Esta pandemia  en nuestro país está revelando crudamente las brechas que ya existían antes de que el virus hiciese acto de presencia: Los casos de Covid 19,  y las  tasas de mortalidad son más altas entre los sectores más frágiles tal como se da en prácticamente todas las ciudades de Occidente.

 Quien entró a la crisis endeudado tiene menos posibilidades de salir airoso que quien llegó con un colchón de seguridad y un empleo estable y bien remunerado. Quienes están endeudados, y un alto porcentaje de la población mayor de 18 años en Chile lo está, las instituciones de crédito,(léase bancos ,financieras, etc)  a  menos que haya un alivio general de esas deudas, los acreedores se harán con los activos a precios de saldo lo que agravará la  depresión y una pauperización masiva de la tan manida  clases media.

Los mercados laborales obedecen, con excepciones, el patrón que sigue: a salario más bajo, menores opciones de trabajar desde casa y mayores de caer en desempleo. Con cientos de miles de trabajadores informales —los que peor estaban ya desde antes de la pandemia— obligados a desempeñarse, literalmente, en lo que sea para buscar un sustento para ellos y sus familias mientras  que  los empleados más cualificados pueden hacer sus labores desde sus hogares sin grandes cambios.

No se puede olvidar,  que la desigualdad estuvo en el origen de las protestas  que irrumpieron con violencia el 18 de octubre del año pasado.

Aquellos con menos educación y recursos son los más duramente golpeados tanto en términos de desempleo como en ingreso. Y la historia de la crisis nos dice que son, asimismo, los que más problemas tienen para regresar al mercado laboral tras este período de  paro”.La recesión está tan vinculada con el incremento del desempleo y la caída de negocios pequeños, como cafés o restaurantes, que es difícil imaginar un horizonte en el que los pobres salgan beneficiados respecto a los ricos”,  En plata: la crisis empobrecerá a todos (o a casi todos: algunos, como siempre, pescarán a río revuelto.

Además de  lo ya expuesto, hay una asimetría entre mujeres y hombres  con relación al mercado laboral. Areas como la manufactura, los servicios, donde ellas tienen un peso superior. “La conclusión es clara: la desigualdad de género se ha incrementado y seguirá haciéndolo mientras dure esta situación. 
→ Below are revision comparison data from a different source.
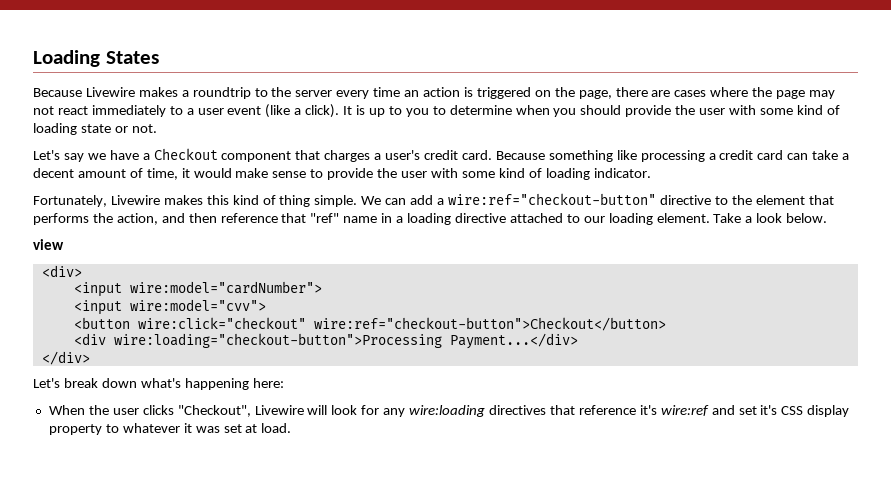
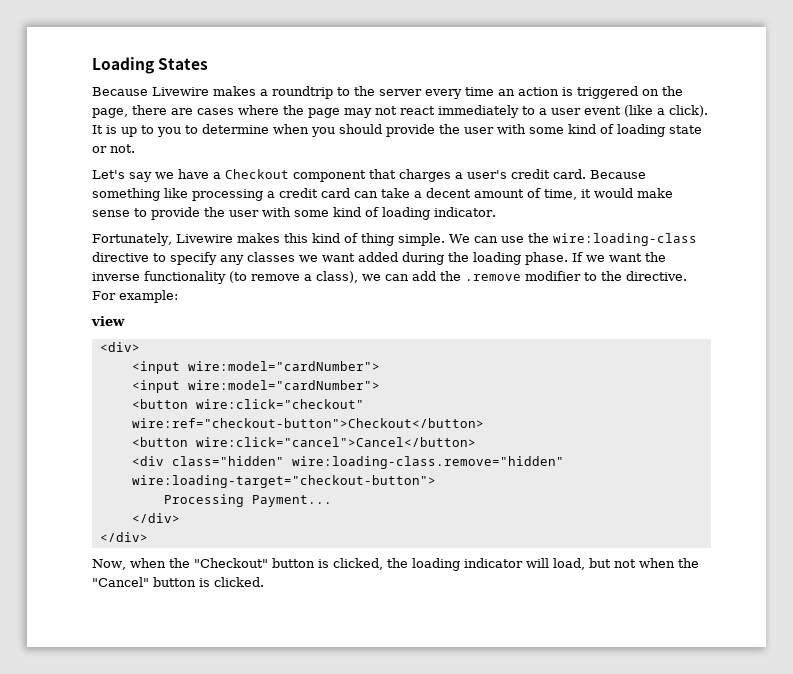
- We can add a wire:ref="checkout-button" directive to the element that performs the action, and then reference that "ref" name in a loading directive attached to our loading element. Take a look below.
+ We can use the wire:loading-class directive to specify any classes we want added during the loading phase. If we want the inverse functionality (to remove a class), we can add the .remove modifier to the directive. For example:
  <div>
  <input wire:model="cardNumber">
- <input wire:model="cvv">
+ <input wire:model="cardNumber">
+ <button wire:click="cancel">Cancel</button>
- <div wire:loading="checkout-button">Processing Payment...</div>
+ <div class="hidden" wire:loading-class.remove="hidden" wire:loading-target="checkout-button">
+ Processing Payment...
  </div>
- Let's break down what's happening here:
- When the user clicks "Checkout", Livewire will look for any wire:loading directives that reference it's wire:ref and set it's CSS display property to whatever it was set at load.
+ </div>
+ Now, when the "Checkout" button is clicked, the loading indicator will load, but not when the "Cancel" button is clicked.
Las políticas públicas,  emergen como la clave para morigerar los efectos de esta crisis . Los mecanismos de protección puestos en marcha , no tienen visos de ser suficientes. El costo de la crisis está recayendo, sobre todo, en los pobres,  lo que amplía las desigualdades”.

Vistos los males del hoy —pobreza / desigualdad—, se impone la perspectiva y la mirada del mañana. En un horizonte algo más largo pocos dudan de que la covid-19 será  mucho más que una terremoto en lo  económico y sanitario ,y es de esperar que estimule el campo de las ideas  después de que volvamos a una “nueva normalidad” y nuestro país más temprano que tarde, logre recuperarse de esta pesadilla.